Ringfort (Rath), Kilbride, Co. Mayo
Co. Mayo |
Ringforts
A field wall that curves with unusual precision around an ancient earthwork is often the first sign that something older lies beneath the agricultural landscape of rural Ireland.
At Kilbride in County Mayo, a rath, the most common type of early medieval enclosure in Ireland, typically a raised circular area ringed by an earthen bank and ditch that once defined a farmstead or small settlement, sits quietly in low-lying pasture on a gentle rise. What makes this one worth a second look is the way later generations have negotiated with it rather than erased it. The rath's own degraded bank, at its western side still rising to 1.6 metres externally, has been pressed into service as a field boundary, with internal stone facing added to shore up the curve. The enclosure has been absorbed into the working landscape without being forgotten.

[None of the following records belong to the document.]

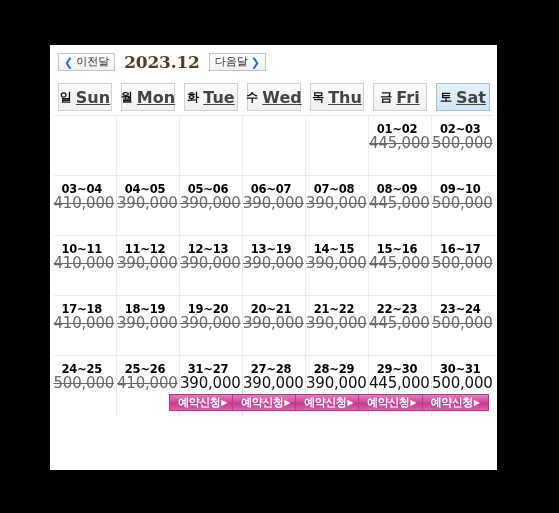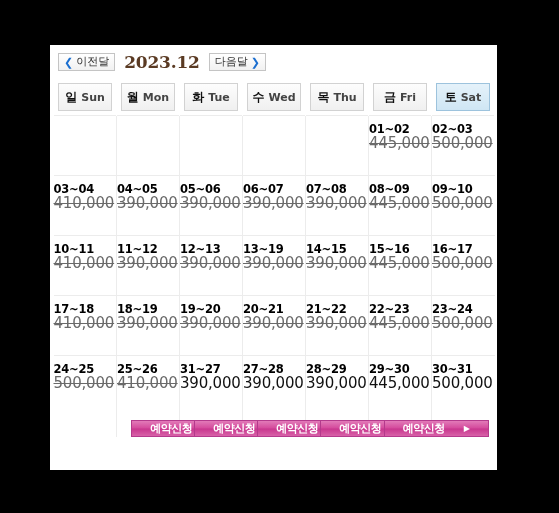"Sun" .dow-en { font-size: 11px -> 16px; text-decoration: none -> underline }
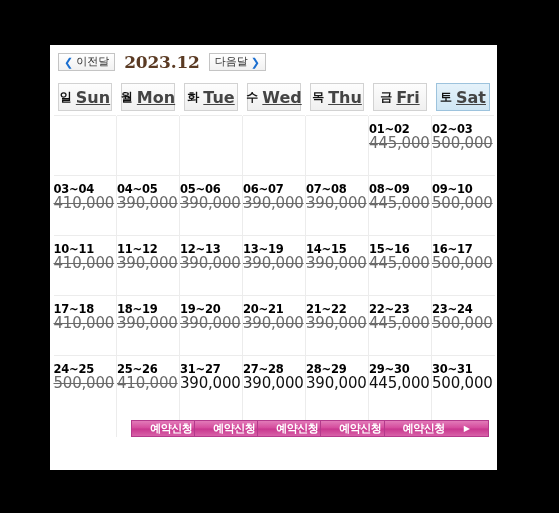"01~02" td.day { text-align: left -> center }
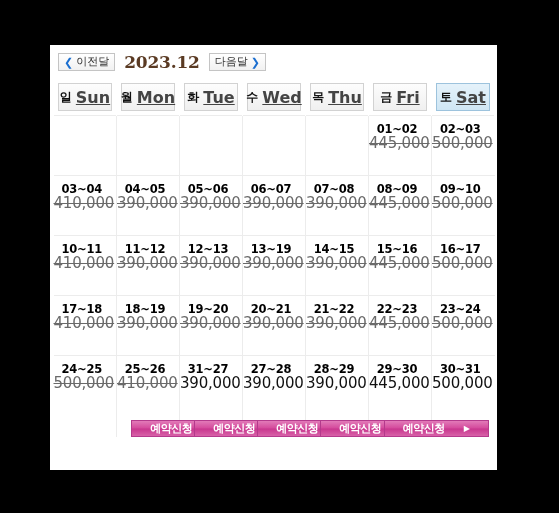"예약신청" .book-btn { gap: 19px -> 1px; margin-top: 26px -> none; padding: 0 18px -> 0 8px }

The rath measures roughly 37 metres north to south and 36 metres east to west, its perimeter still traced by hawthorn and blackthorn, the traditional hedgerow species that frequently mark the edges of such sites across the country. The bank is dilapidated in places, reduced in much of its circuit to a low stony lip, with considerable tumble of stone on the outer slope at the south-west. A break of around three metres at the north-east may represent an original entrance. Tantalising traces of a fosse, the external ditch that would originally have accompanied the bank, may survive in two places: a curving drystone field wall set 2.5 metres out from the scarp on the south-west and west may preserve its line, while a slight depression on the north-west to north also hints at where the ditch once ran. The interior has been bisected by a later field wall and carries a shallow dip in its south-western quadrant. Seventy metres to the south-south-west lies a cashel, a stone-built enclosure of comparable type, suggesting this small corner of Mayo once held a cluster of early settlement activity rather than a single isolated site.